■ Task details ■
Only the lines from the one containing "border: 3px solid" through the one containing "left: 224px ->" should be printed, exactly as they appear below, with both ends included.
====== Excerpted records ======
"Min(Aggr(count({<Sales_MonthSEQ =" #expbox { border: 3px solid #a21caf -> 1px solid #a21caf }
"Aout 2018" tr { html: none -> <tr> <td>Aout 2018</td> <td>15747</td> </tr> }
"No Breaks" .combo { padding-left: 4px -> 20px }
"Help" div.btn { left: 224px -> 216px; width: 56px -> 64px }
======
====== Excerpted records ======
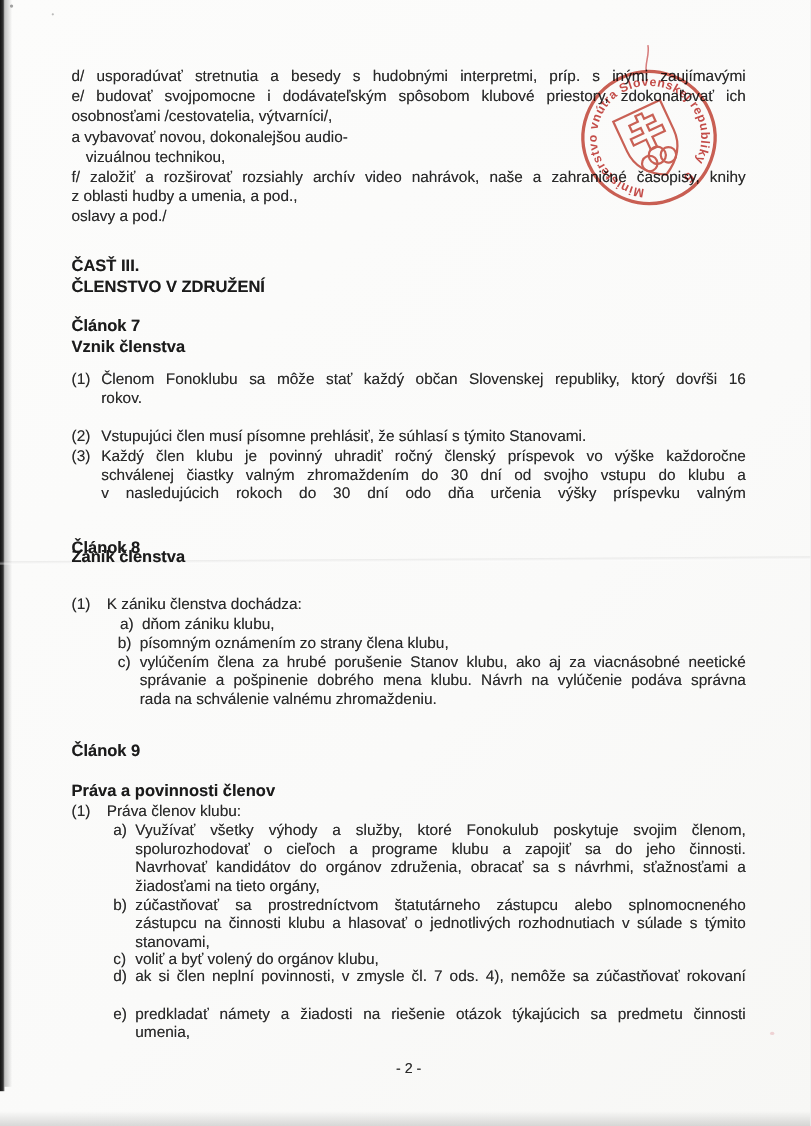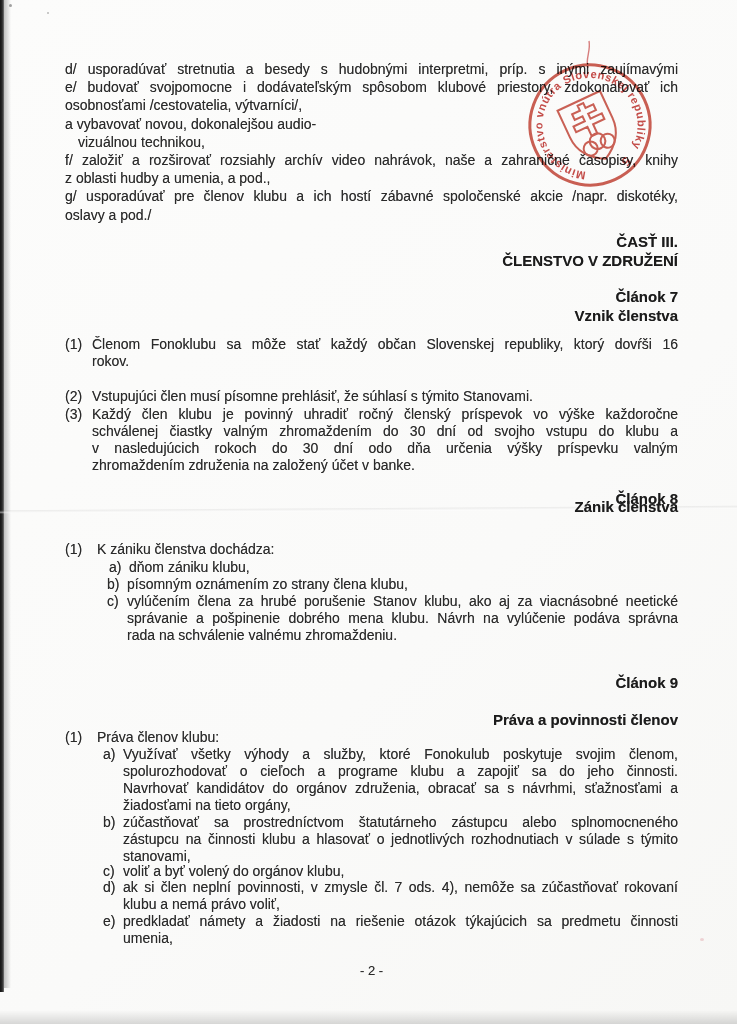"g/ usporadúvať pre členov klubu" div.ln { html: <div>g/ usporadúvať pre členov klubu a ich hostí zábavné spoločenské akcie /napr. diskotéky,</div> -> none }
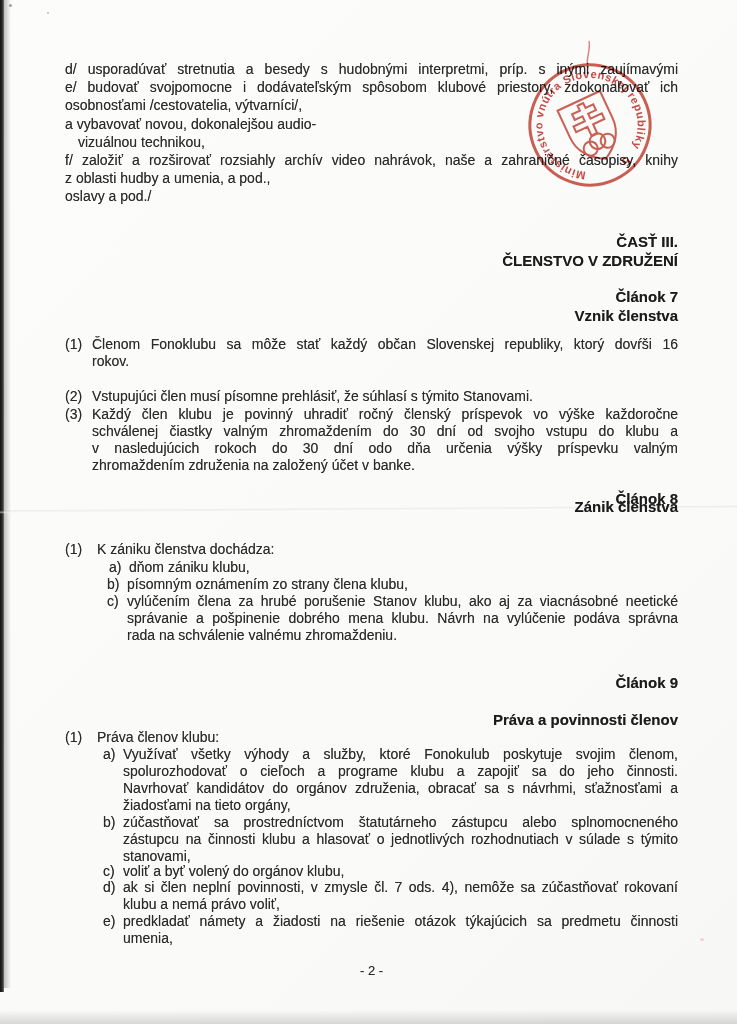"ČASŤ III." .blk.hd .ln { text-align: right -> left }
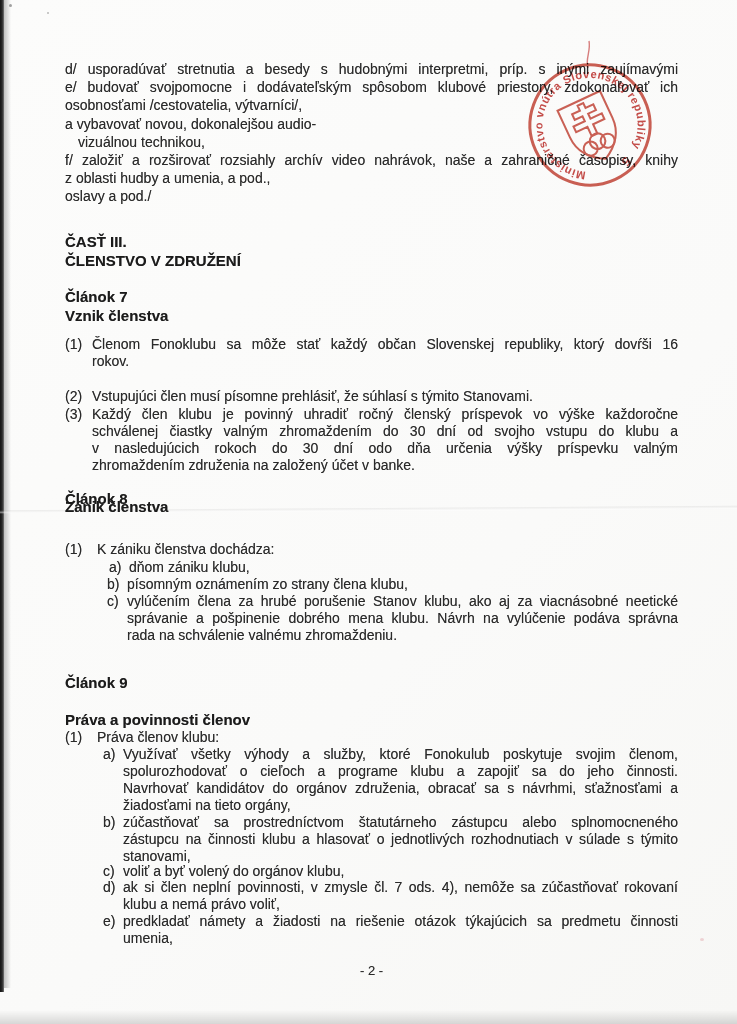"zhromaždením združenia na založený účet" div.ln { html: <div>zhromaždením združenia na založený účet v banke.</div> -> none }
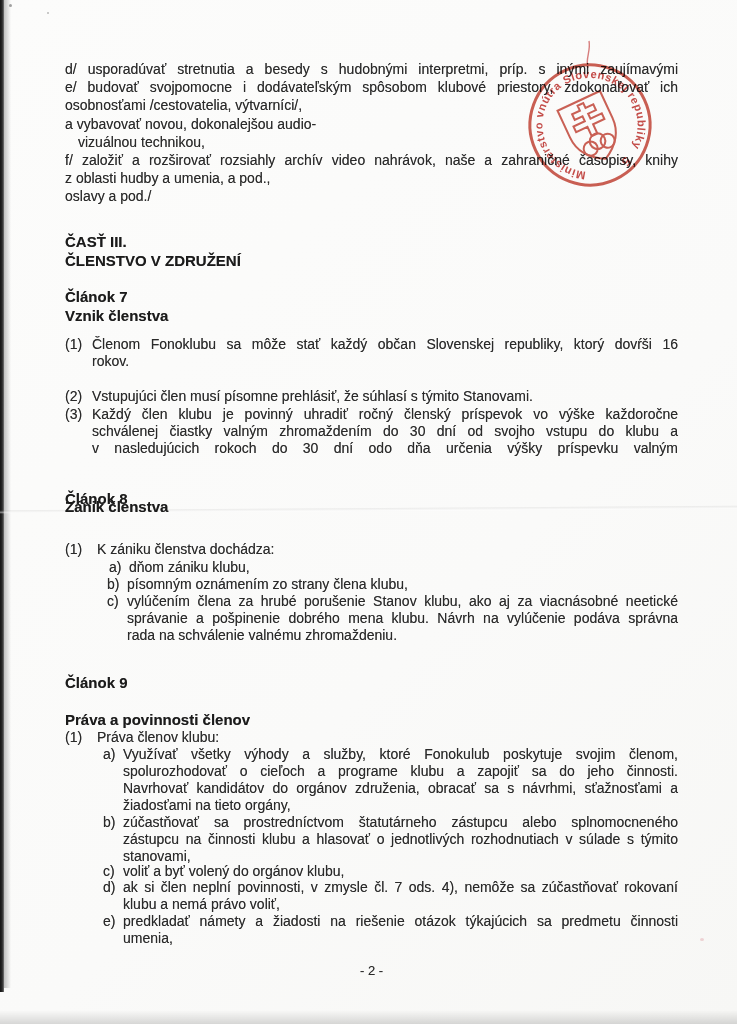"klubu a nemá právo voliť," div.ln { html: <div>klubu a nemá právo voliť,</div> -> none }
======
■ Task result ■
"Min(Aggr(count({<Sales_MonthSEQ =" #expbox { border: 3px solid #a21caf -> 1px solid #a21caf }
"Aout 2018" tr { html: none -> <tr> <td>Aout 2018</td> <td>15747</td> </tr> }
"No Breaks" .combo { padding-left: 4px -> 20px }
"Help" div.btn { left: 224px -> 216px; width: 56px -> 64px }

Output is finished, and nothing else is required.